Während der Zeit von Cassis war Anderlecht noch eine Fahrstuhlmannschaft: Aufstiege in die erste und Abstiege in die zweite Division folgten schnell nacheinander und erst 1935 sollte der Verein dann definitiv in der ersten Division bleiben. Dennoch sorgte Cassis in seiner Zeit dafür, dass Anderlecht Respekt bekam, dass Anderlecht nicht länger ein Verein n'importe quoi war, wie Vanden Stock es sagen würde. Anderlecht stieg im Jahr 1921 nach einem Entscheidungsspiel gegen den FC Lüttich zum ersten Mal in die höchste Liga Belgiens auf. In der Sommerpause arbeitete Cassis jedoch beim Schlagballverein 'Les amis du Sporting' weiter an seiner Kondition. Laut Cassis lag es nicht am Training, dass Anderlecht nicht wirklich mit Daring und Union, dem größten Brüsseler Rivalen in dieser Zeit, konkurrieren konnte, sondern vielmehr am Talent. "Ohne mich verliert der Verein die Kontrolle", fügte er jedoch noch bescheiden hinzu. Die Zahlen sollten ihm jedoch Recht geben: 1926 stand Sporting in der Mitte der Saison noch an der Tabellenspitze, aber als Cassis Probleme mit seinem Knie bekam und nicht spielen konnte, fiel der Verein ziemlich schnell zurück. Erst 1930 konnte Anderlecht zum ersten Mal vor Union und Daring die Saison beenden, was für Cassis ein persönlicher Sieg bedeutete.

Viel Geld konnte ein Fußballer in dieser Zeit noch nicht verdienen, alles geschah auf einem Amateurniveau. Cassis war jedoch zweimal nicht weit davon entfernt, mit Angeboten von Tienen und einem Verein aus Paris, der ihm einen Job als Getränken-Vertreter und eine Villa anbot. Darüber hinaus durfte er auch noch einen Spieler seiner Wahl mit nach Paris mitnehmen. Aber Anderlecht ging nicht auf diese Angebote ein. "In dieser Zeit war ein Transfer eine Seltenheit", weiß Vanden Stock. "Wenn der Verein Cassis hätte gehenlassen, wäre mehr oder weniger eine Revolution ausgebrochen. Also ist er bis zum Ende seiner Karriere bei Anderlecht geblieben. Eine Karriere, worin er oft verletzt war, auch weil er immer wieder zu früh begann.

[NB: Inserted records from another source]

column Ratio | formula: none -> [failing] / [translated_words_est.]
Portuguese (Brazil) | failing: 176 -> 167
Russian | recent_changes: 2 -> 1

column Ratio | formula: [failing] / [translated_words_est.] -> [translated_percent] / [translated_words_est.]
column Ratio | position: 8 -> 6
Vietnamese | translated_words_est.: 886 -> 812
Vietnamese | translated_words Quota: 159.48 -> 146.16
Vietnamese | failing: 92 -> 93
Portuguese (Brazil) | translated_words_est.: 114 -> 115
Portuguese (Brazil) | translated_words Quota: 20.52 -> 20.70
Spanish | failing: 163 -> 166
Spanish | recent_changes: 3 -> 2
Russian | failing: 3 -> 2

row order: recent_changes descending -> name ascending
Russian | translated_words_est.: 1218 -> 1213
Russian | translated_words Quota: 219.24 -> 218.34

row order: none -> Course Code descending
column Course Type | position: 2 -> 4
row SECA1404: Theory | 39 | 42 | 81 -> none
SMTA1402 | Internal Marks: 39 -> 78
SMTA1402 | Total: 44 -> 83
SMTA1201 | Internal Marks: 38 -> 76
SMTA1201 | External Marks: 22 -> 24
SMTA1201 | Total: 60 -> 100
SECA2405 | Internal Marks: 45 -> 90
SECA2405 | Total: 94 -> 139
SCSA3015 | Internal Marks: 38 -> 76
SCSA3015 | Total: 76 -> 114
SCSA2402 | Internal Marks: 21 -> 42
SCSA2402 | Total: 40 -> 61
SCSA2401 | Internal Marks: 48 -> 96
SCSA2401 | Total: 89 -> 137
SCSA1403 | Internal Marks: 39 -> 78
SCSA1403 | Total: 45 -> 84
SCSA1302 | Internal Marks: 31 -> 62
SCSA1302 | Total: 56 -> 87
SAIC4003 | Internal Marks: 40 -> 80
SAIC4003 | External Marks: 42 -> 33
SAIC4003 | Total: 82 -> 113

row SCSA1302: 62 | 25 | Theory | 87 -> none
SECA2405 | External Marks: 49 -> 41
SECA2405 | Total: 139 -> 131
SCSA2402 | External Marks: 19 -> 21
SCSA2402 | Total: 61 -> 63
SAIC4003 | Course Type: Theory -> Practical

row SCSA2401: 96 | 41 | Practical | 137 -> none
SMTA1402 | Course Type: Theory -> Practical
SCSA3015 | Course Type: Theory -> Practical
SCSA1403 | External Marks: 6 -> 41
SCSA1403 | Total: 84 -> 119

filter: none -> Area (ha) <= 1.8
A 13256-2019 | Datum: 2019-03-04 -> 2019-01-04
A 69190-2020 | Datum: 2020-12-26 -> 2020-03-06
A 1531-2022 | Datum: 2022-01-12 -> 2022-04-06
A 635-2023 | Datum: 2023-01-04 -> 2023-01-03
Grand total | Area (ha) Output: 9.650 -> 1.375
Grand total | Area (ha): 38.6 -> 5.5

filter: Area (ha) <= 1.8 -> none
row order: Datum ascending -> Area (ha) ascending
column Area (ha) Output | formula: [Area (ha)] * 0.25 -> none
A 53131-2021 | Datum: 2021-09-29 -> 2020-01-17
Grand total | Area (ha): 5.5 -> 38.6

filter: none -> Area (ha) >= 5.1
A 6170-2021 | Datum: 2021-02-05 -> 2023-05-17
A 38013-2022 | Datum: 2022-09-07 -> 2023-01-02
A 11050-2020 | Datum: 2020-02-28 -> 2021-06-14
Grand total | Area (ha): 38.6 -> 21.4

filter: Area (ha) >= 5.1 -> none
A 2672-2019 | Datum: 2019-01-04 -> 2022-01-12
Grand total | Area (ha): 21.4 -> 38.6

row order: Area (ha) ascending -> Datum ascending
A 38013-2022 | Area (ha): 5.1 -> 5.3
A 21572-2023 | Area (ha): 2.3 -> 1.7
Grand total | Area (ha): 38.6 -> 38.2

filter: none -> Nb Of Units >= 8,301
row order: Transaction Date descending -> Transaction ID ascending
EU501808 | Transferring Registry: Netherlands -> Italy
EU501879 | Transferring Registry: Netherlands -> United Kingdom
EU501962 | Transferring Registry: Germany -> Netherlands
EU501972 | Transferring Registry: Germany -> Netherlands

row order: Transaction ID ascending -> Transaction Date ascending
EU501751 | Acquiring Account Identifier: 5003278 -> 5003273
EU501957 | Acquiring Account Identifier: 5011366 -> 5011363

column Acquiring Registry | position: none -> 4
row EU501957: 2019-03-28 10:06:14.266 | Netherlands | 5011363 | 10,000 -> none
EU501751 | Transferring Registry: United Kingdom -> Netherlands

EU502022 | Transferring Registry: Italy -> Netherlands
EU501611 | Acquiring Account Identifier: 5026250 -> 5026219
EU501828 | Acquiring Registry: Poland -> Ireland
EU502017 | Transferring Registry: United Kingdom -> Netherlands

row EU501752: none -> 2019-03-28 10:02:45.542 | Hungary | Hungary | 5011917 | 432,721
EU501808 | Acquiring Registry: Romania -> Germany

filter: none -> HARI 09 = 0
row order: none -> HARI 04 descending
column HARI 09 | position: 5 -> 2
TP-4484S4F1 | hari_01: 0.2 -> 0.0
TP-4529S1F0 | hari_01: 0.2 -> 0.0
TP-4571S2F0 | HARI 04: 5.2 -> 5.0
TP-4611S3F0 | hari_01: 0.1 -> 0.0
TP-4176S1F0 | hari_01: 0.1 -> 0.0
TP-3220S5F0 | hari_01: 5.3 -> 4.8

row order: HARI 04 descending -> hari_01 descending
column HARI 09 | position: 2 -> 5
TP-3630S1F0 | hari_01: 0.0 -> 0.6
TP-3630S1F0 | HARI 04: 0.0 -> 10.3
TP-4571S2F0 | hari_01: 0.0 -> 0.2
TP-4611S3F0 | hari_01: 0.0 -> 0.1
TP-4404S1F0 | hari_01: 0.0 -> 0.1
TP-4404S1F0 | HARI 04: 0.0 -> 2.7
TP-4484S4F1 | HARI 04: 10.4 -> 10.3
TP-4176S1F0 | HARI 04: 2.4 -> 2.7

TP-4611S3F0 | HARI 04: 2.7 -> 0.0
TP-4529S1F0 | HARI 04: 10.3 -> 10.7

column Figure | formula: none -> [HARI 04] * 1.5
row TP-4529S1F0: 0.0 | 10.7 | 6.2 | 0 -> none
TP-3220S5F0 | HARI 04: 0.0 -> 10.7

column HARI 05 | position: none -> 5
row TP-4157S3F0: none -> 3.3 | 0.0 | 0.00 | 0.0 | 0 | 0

1933 beendete er seine Karriere als Fußballer. Im selben Jahr bestand der Verein 25 Jahr, wodurch Anderlecht königlich wurde. Danach zog er nach Leuven, wo er als Trainer debütierte. Eigentlich ging das nicht, da das Reglement vorsah, dass ein Spieler vor dem 35. Lebensjahr den Verein nicht verlassen konnte, für welche Funktion auch immer. Aber die Verantwortlichen von Anderlecht gaben ihrem ersten Star gerne diese Zustimmung. 1941 kehrte er nach Anderlecht zurück. Mit Bob Wyckaert (Max Well) und Krumme Mile Defevere bildete er ein namhaftes Trainerduo. Er kümmerte sich auch um die Jugend des RSCA und trainierte später noch Vereine wie Daring Club Brussel (als noch Raymond Goethals dort im Tor stand), US Centre und Ukkel Sport.

Ferdinand 'Cassis' Adams starb 1992 im Alter von 80 Jahren.